Stereoselective Biocatalytic α-Deuteration of L-Amino Acids by a Pyridoxal 5'-Phosphate-Dependent Mannich Cyclase.

α-Deuterated amino acids are valuable building blocks for developing deuterated drugs, and are important tools for studying biological systems. Biocatalytic deuteration represents an attractive strategy to directly access enantiopure α-deuterated amino acids.
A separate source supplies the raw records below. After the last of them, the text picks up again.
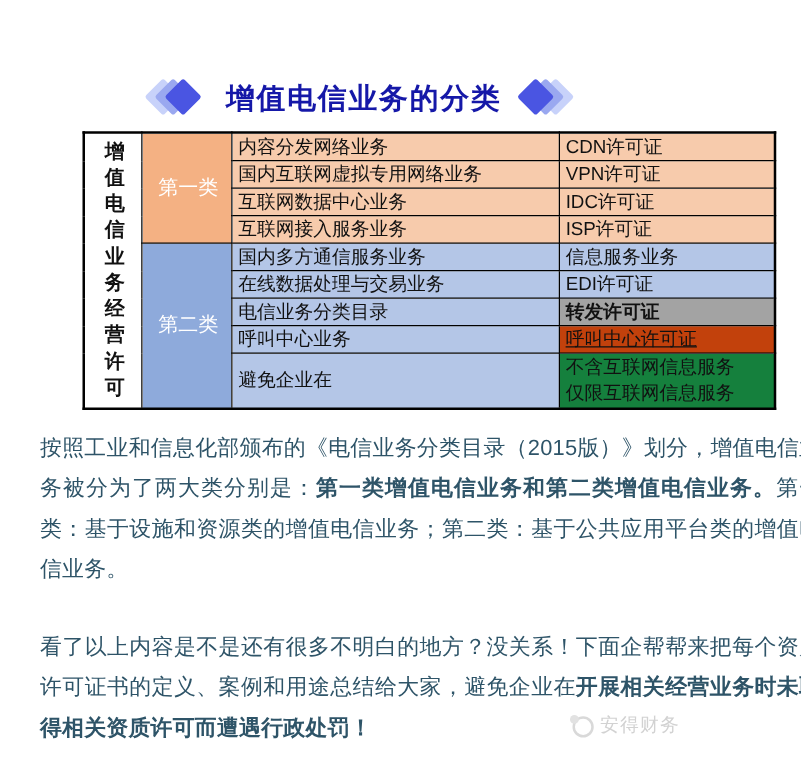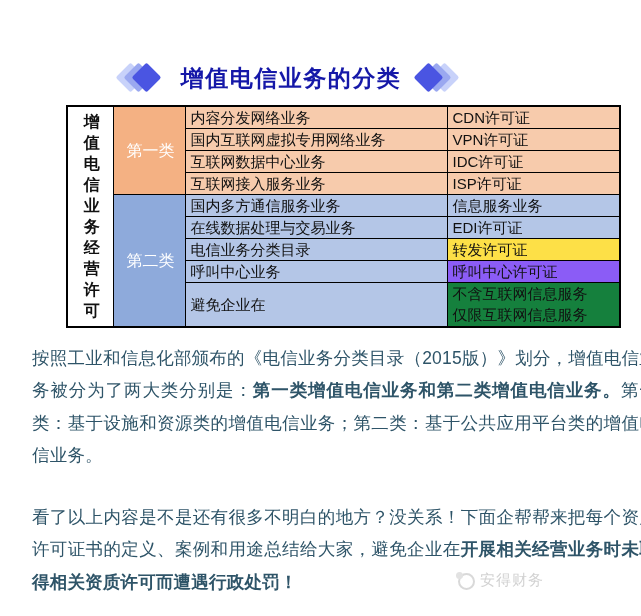--- a/index.html
+++ b/index.html
@@ -117,25 +117,25 @@
           <td class="class-cell" rowspan="5" style="background: rgb(142, 170, 219);">第二类</td>
           <td style="background: rgb(180, 198, 231);">国内多方通信服务业务</td>
           <td class="license" style="background: rgb(180, 198, 231);">信息服务业务</td>
         </tr>
         <tr>
           <td style="background: rgb(180, 198, 231);">在线数据处理与交易业务</td>
           <td class="license" style="background: rgb(180, 198, 231);">EDI许可证</td>
         </tr>
         <tr>
           <td style="background: rgb(180, 198, 231);">电信业务分类目录</td>
-          <td class="license" style="background: #fde047;">转发许可证</td>
+          <td class="license" style="background: #a3a3a3; font-weight: bold;">转发许可证</td>
         </tr>
         <tr>
           <td style="background: rgb(180, 198, 231);">呼叫中心业务</td>
-          <td class="license" style="background: #8b5cf6;">呼叫中心许可证</td>
+          <td class="license" style="background: #c2410c; text-decoration: underline;">呼叫中心许可证</td>
         </tr>
         <tr class="tall">
           <td style="background: rgb(180, 198, 231);">避免企业在</td>
           <td class="license pre" style="background: #15803d;">不含互联网信息服务
 仅限互联网信息服务</td>
         </tr>
       </tbody>
   </table>
 
   <div class="article-body" id="article-body" style="color: rgb(46, 84, 104);">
Here, we show that a PLP-dependent Mannich cyclase, LolT, involved in the biosynthesis of loline alkaloids, is capable of deuterating a diverse range of L-amino acids, including basic and acidic, nonpolar and polar, aliphatic and aromatic amino acids. Furthermore, complete deuteration of many amino acids can be achieved within minutes with exquisite control on the site- and stereoselectivity. During the course of this investigation, we also unexpectedly discovered that LolT exhibits β-elimination activity with L-cystine and O-acetyl-L-serine, confirming our previous hypothesis based on structural and phylogenetic analysis that LolT, a Cα-C bond forming enzyme, is evolved from a primordial Cβ-S lyase family. Overall, our study demonstrates that LolT is an extremely versatile biocatalyst, and can be used for not only heterocyclic quaternary amino acid biosynthesis, but also biocatalytic amino acid deuteration.